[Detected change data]

####

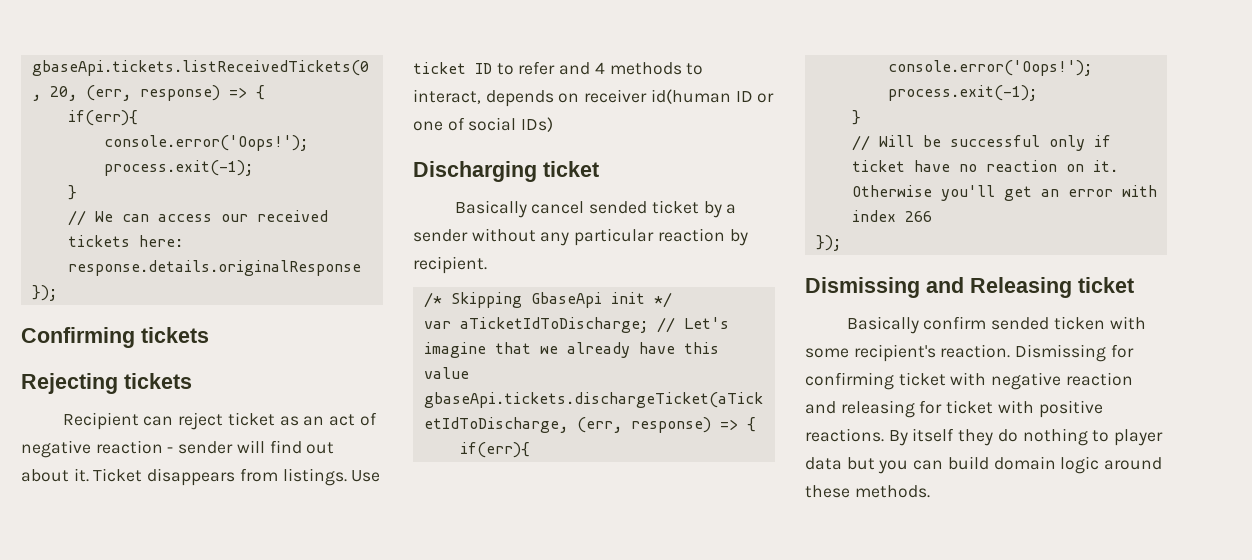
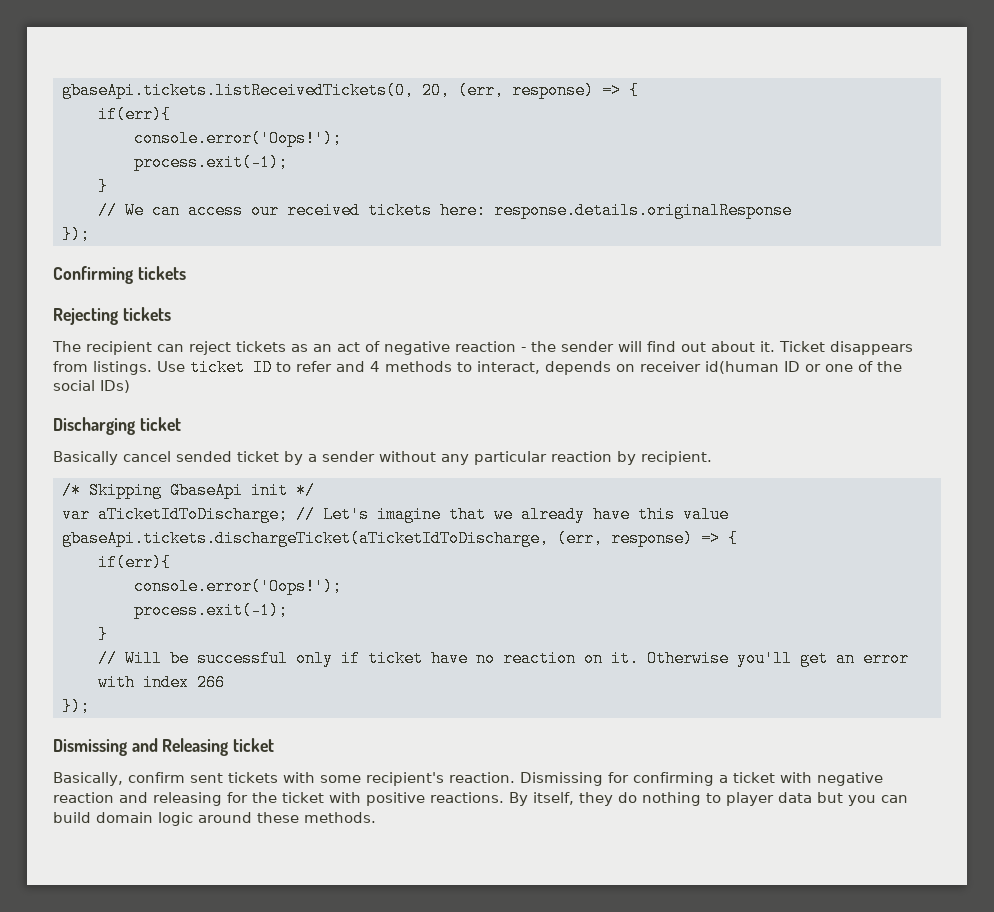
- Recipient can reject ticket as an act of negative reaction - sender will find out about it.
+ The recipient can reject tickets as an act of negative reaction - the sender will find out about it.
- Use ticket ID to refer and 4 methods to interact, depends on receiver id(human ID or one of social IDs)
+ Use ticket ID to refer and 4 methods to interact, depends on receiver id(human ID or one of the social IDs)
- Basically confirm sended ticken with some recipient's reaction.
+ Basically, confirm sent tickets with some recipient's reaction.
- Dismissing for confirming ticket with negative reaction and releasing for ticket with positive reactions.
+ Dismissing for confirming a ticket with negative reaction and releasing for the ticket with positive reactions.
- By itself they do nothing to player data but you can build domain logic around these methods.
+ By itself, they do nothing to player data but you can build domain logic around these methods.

####

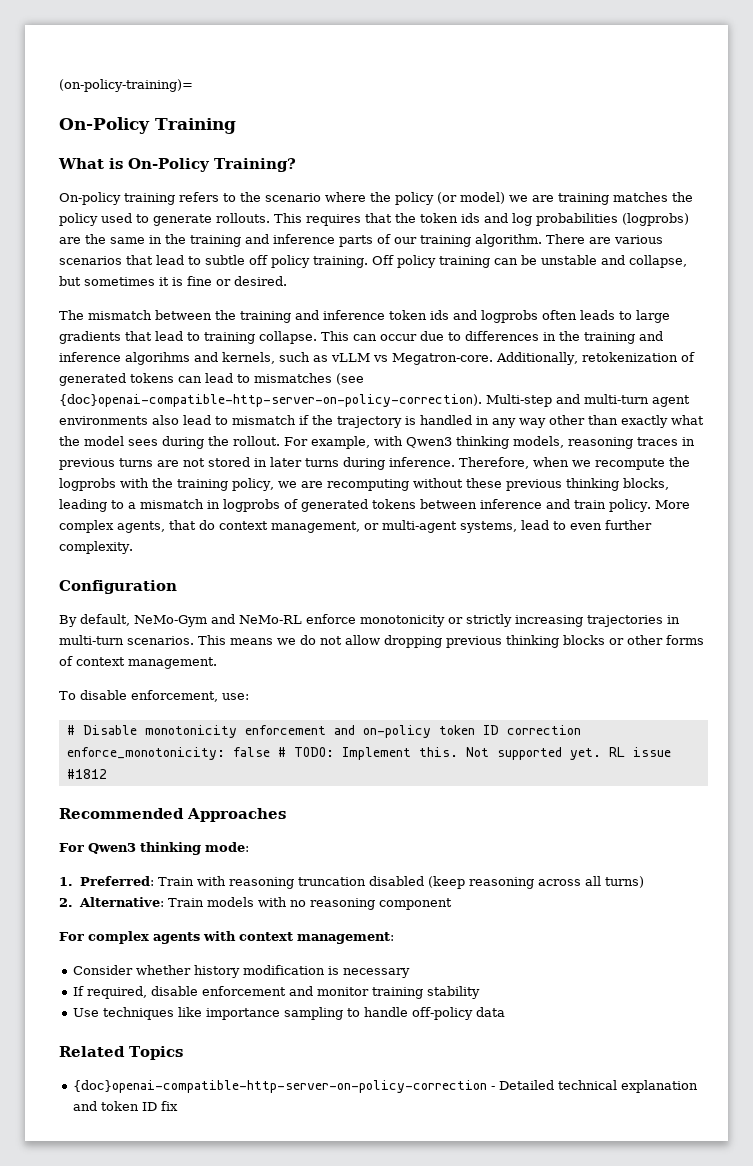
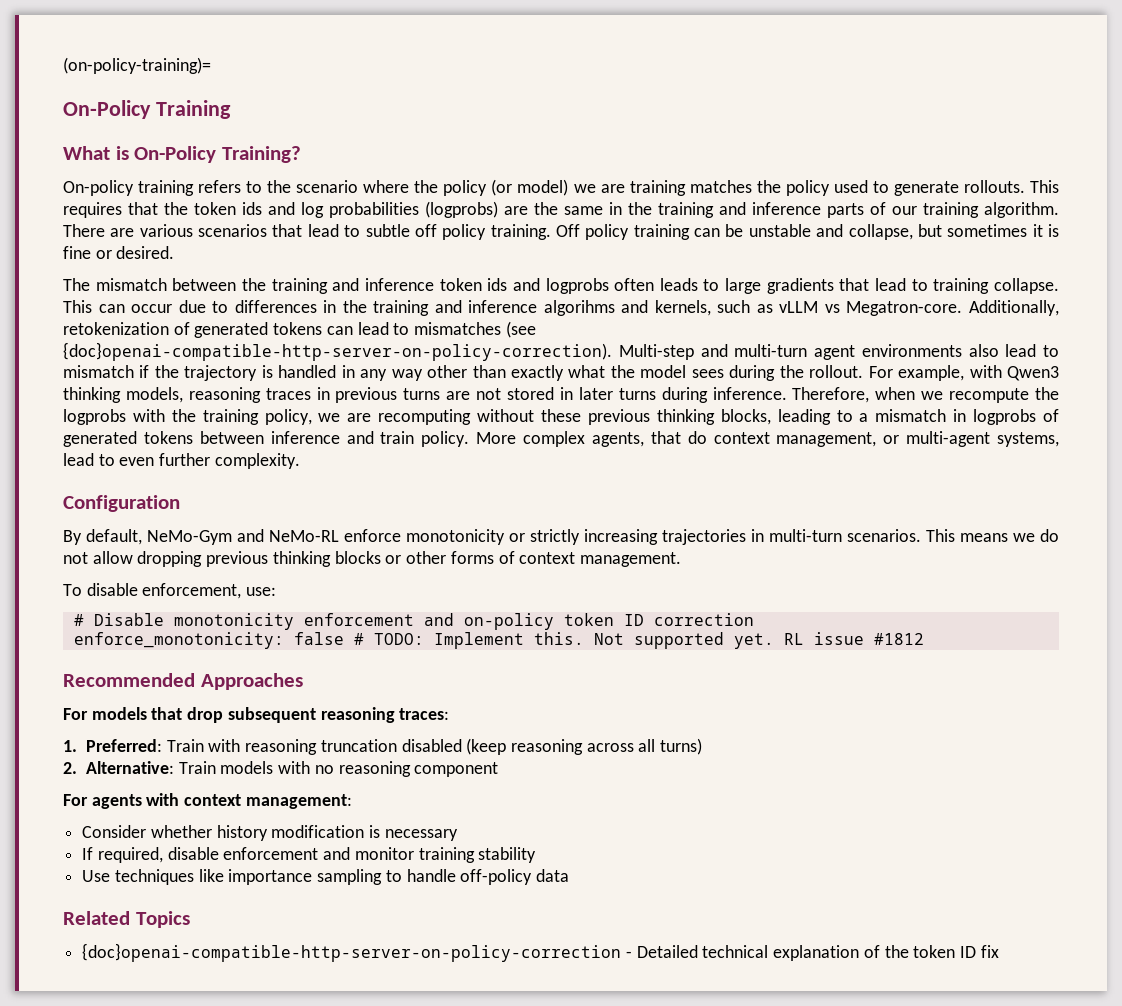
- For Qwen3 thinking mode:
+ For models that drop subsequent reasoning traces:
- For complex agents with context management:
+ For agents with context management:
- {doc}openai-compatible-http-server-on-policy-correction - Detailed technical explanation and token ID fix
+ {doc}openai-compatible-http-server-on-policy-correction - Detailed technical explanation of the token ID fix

####

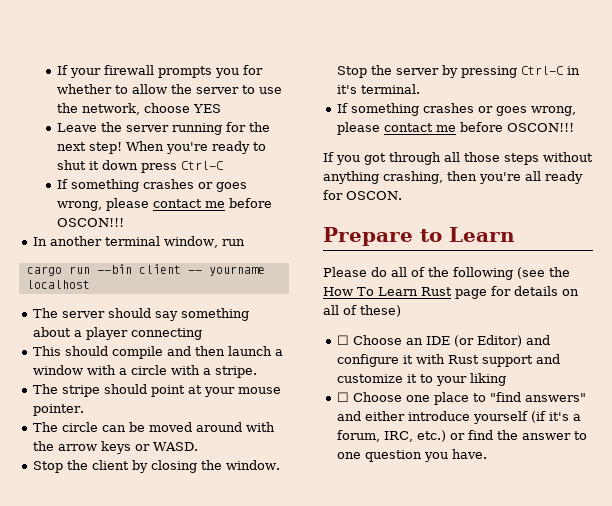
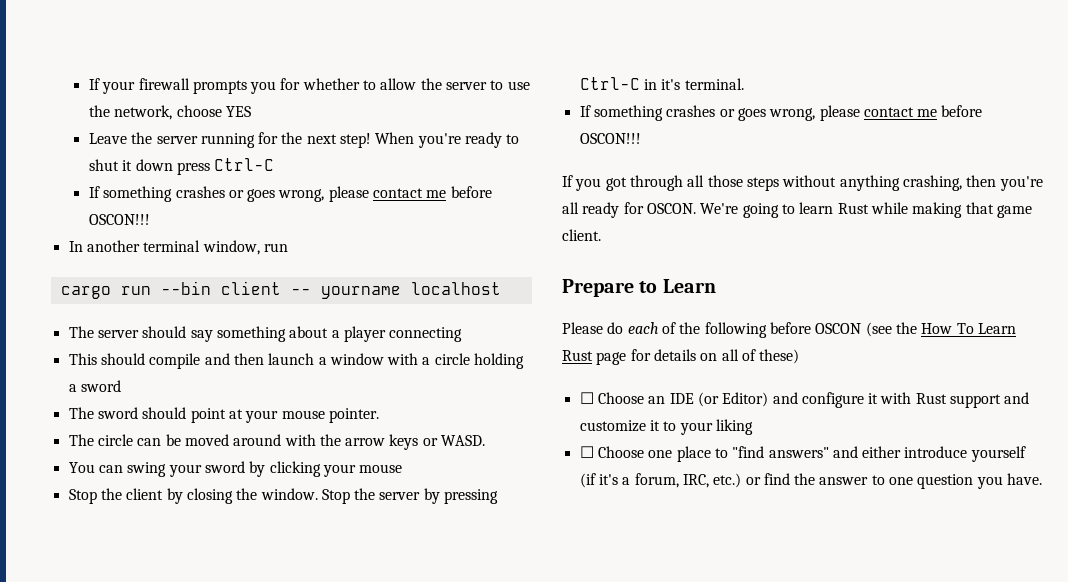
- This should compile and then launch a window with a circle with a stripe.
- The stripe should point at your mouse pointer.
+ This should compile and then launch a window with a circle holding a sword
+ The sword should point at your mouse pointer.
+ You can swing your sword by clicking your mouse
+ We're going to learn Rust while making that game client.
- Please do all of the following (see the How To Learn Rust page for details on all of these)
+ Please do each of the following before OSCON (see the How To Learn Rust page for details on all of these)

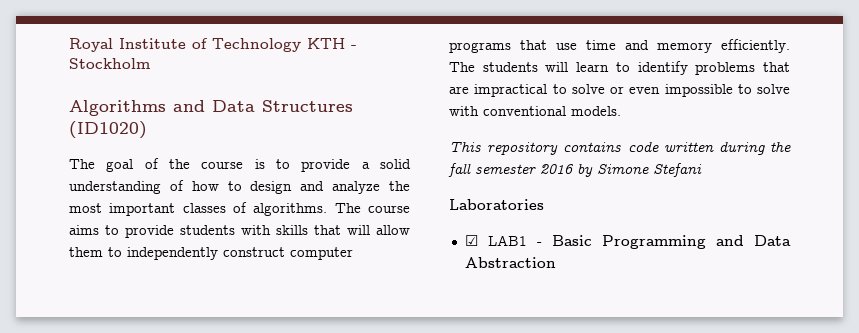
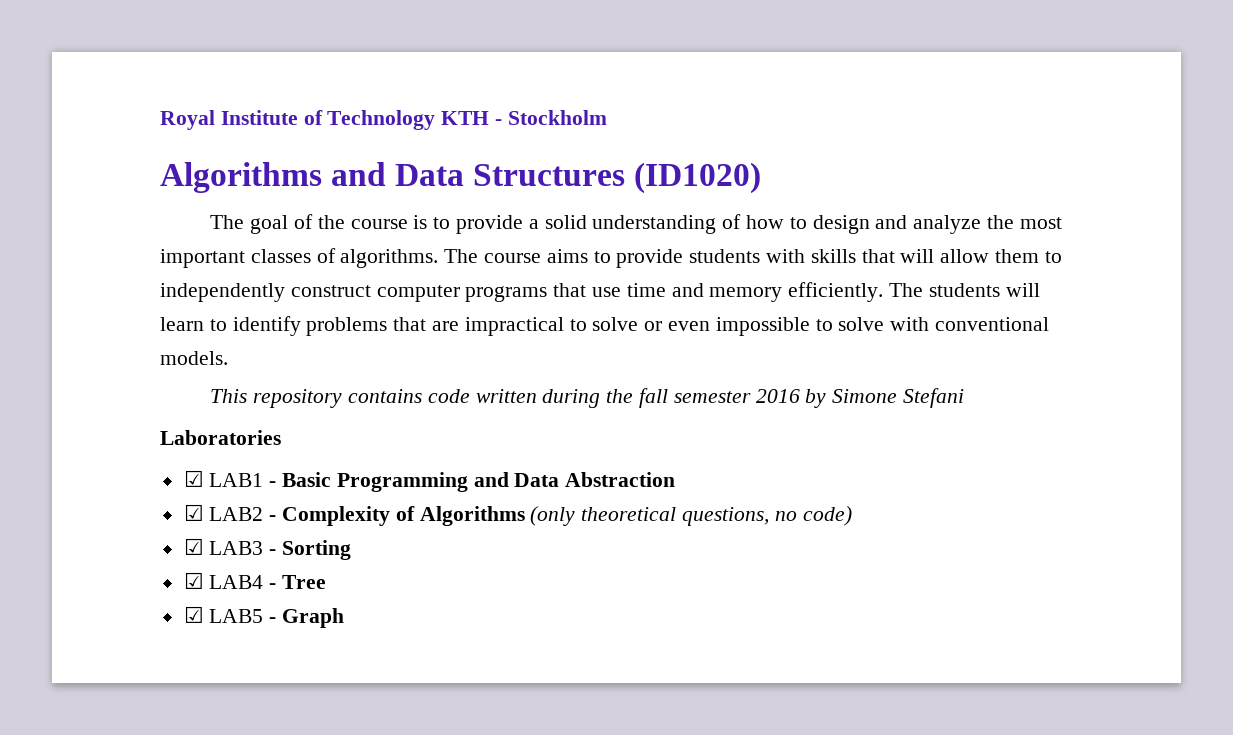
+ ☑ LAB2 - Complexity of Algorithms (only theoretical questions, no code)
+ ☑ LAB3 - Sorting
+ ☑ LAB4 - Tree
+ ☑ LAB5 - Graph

####

> _Assignment_: Show the lines in the entries above that include the string "page".

> _Exercise response_:
- Please do all of the following (see the How To Learn Rust page for details on all of these)
+ Please do each of the following before OSCON (see the How To Learn Rust page for details on all of these)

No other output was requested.